I remember going to the mall with my mom and my great grandma when I was about five years old, and going through a "stranger danger" obstacle course set up by the police department in the middle of the mall - you know, big police men scaring the pee out of little pip squeaks like me in an effort to make us street smart.
Well, halfway through the course (which in my mind now seems like a giant Candy Land game), there was a police man without a uniform who asked me if I wanted a sucker. I said sure, only to find out that I was the sucker. He gave me a big talking-to about not accepting candy from strangers, blah, blah, blah. But I knew he was a cop and that I was in a safe place and that the candy was OK. Yet I still felt horrible, like I had failed.
I was duped by an artificial situation, set up by people I should have been able to trust, arranged to trick children in an attempt to educate them. Hmmm. Sounds like a standardized test.
Maybe I'm just feeling ornery (and a little anxious) right now about the way our society approaches the education of our children, which means it's probably not a good time for me to write a post about education. It would be a rant, far from inspirational. (Speaking of inspirational, if you haven't read Stefani's posts about homeschooling, especially this one, then please do).
Instead, I'll share a little recipe that we've been eating for breakfast, lunch and dinner - Zucchini Egg Foo Yung. We've got plenty of eggs and all of my friends and neighbors are keeping my fridge full of zucchini, even if my own zucchini plants are just about ready to be yanked and replaced with a cooler crop.
Zucchini Egg Foo Yung
1 medium sized zucchini, grated
2 tablespoons onion, grated
2 eggs, beaten
2 tablespoons flour (we use rice flour to keep these GF)
salt and pepper
Stir all ingredients together. Ladle onto a hot, greased skillet, one large spoonful at a time.
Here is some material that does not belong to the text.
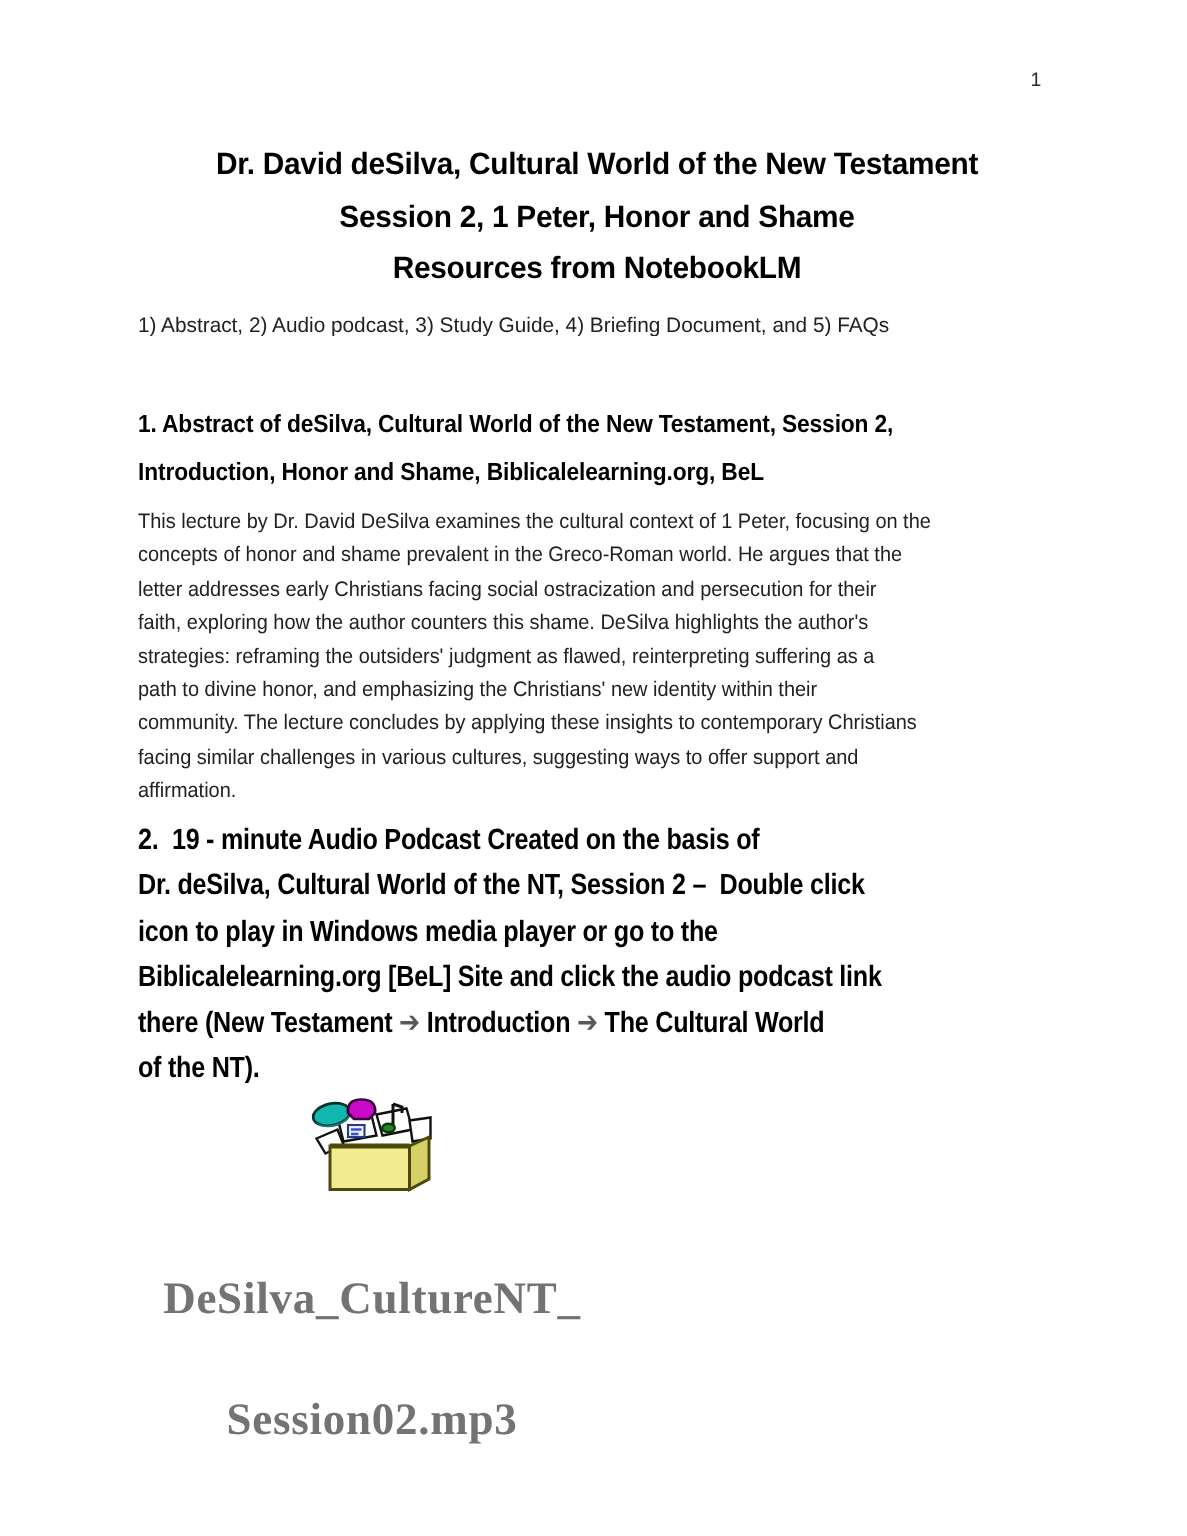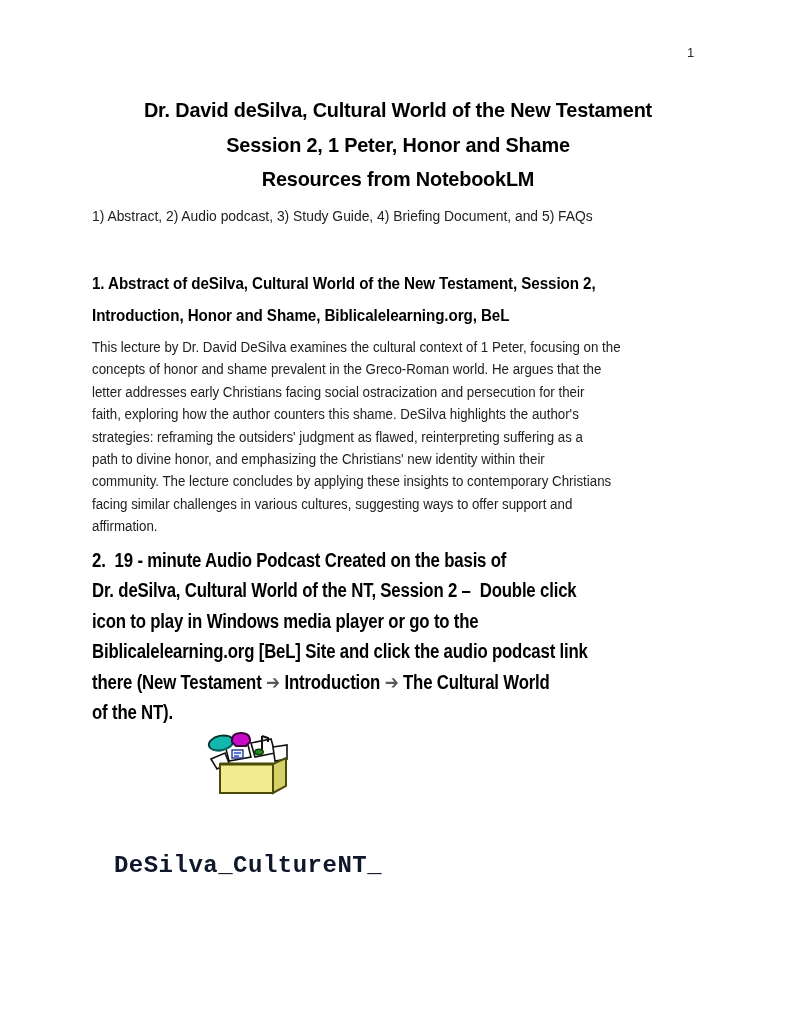"DeSilva_CultureNT_" .file-label { color: #0f172a -> #737373; font-family: Liberation Mono, monospace -> Liberation Serif, serif; font-size: 24px -> 30px }
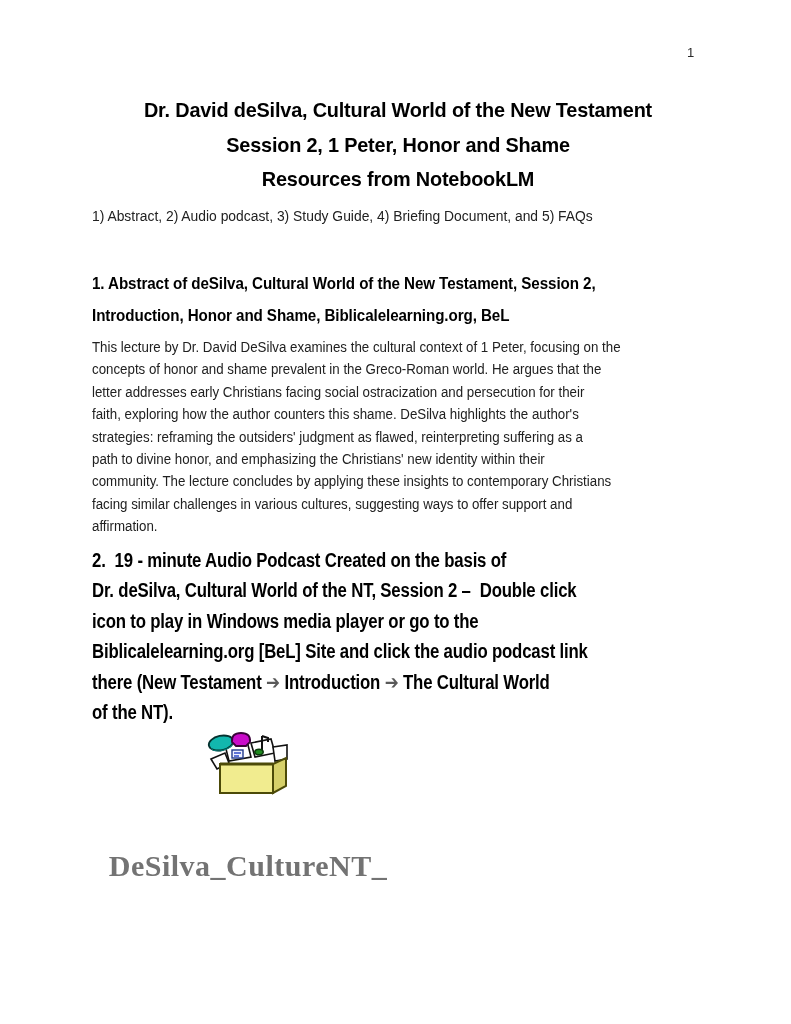"Session02.mp3" div.line { html: none -> <div>Session02.mp3</div> }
Cook over medium heat, a few minutes on each side, or until egg is cooked. Serve warm.
These would be great topped with a little salsa or creme fraiche, or perhaps a gravy made of chicken broth, soy sauce and corn starch. We generally eat them plain, though. So good and easy, and extremely local.
In parting, let me just tell you a little something I tell my kids all the time, and one of the few things I believe for sure - There are more good people in the world than bad.
Go forth good people, and mingle with strangers. Perhaps you can even invite them over for some Zucchini Egg Foo Yung.